**EXERCISE OBJECTIVE:** Would you write out the lines from the one containing "- Avviso di" to the end of the records below, exactly and in full, please?

**DATA SHOWN:**
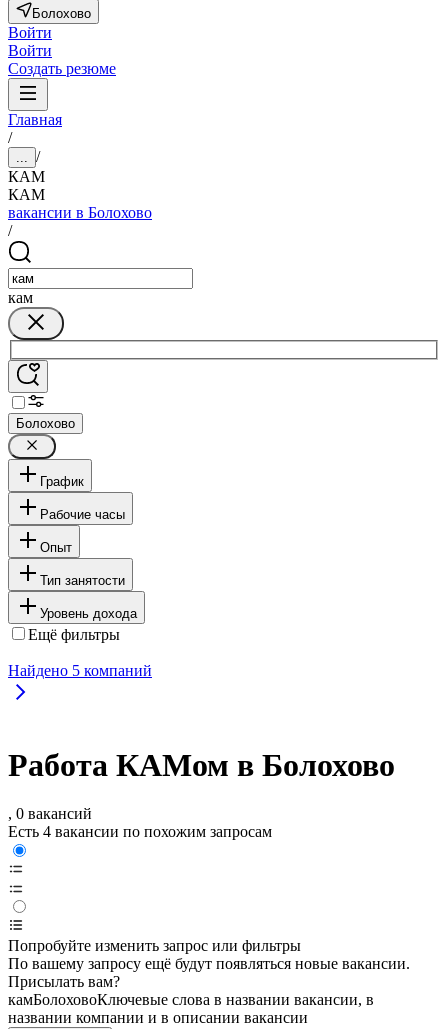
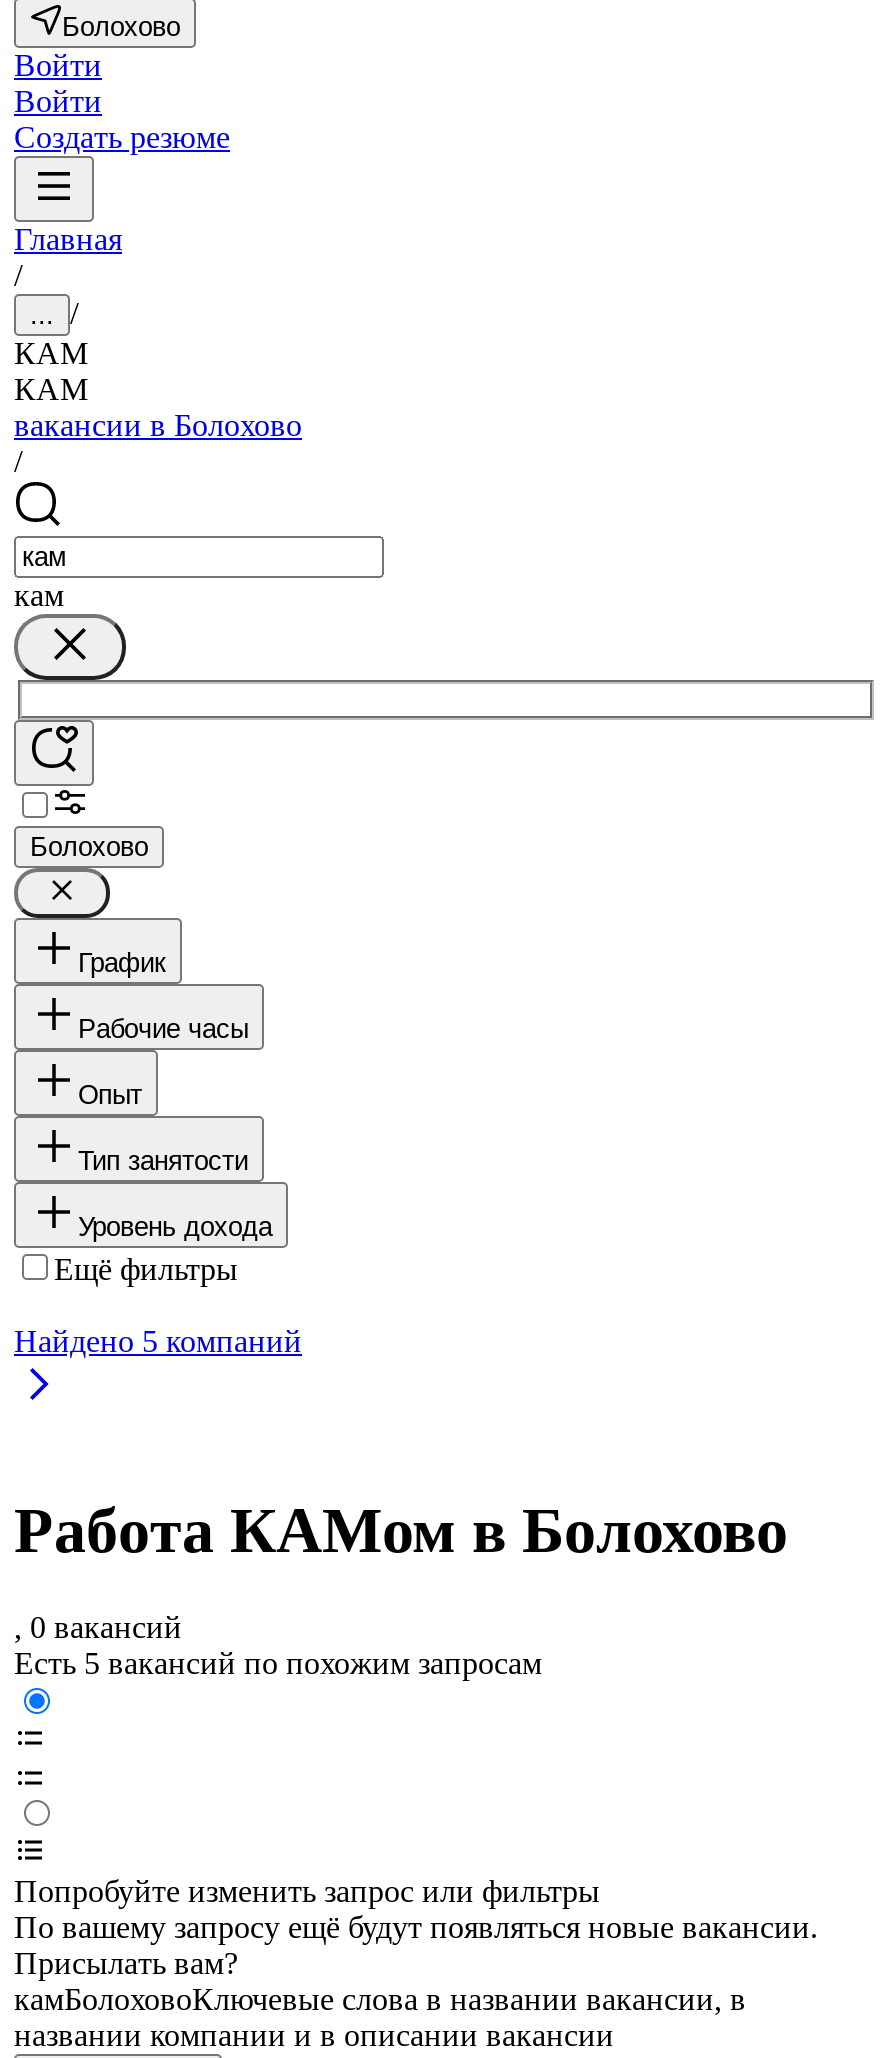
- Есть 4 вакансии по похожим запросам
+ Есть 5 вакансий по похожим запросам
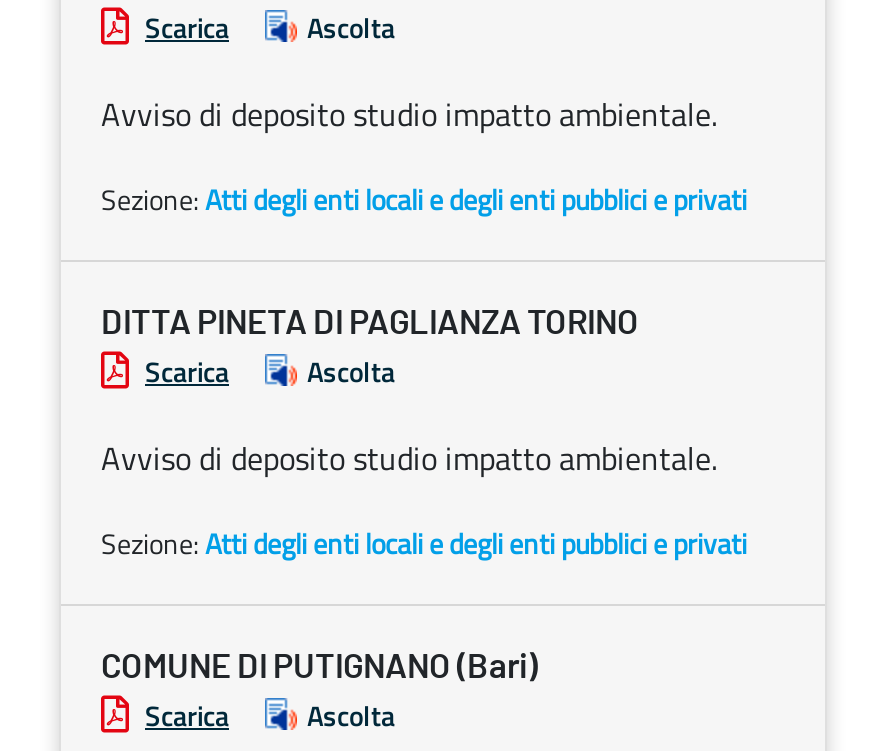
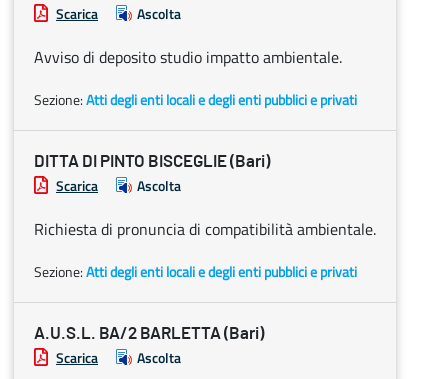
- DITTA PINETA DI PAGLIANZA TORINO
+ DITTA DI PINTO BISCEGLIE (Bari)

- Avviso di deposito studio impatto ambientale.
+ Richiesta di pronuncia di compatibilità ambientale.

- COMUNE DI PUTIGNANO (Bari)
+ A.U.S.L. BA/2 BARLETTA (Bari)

**ANSWER AREA:**
- Avviso di deposito studio impatto ambientale.
+ Richiesta di pronuncia di compatibilità ambientale.

- COMUNE DI PUTIGNANO (Bari)
+ A.U.S.L. BA/2 BARLETTA (Bari)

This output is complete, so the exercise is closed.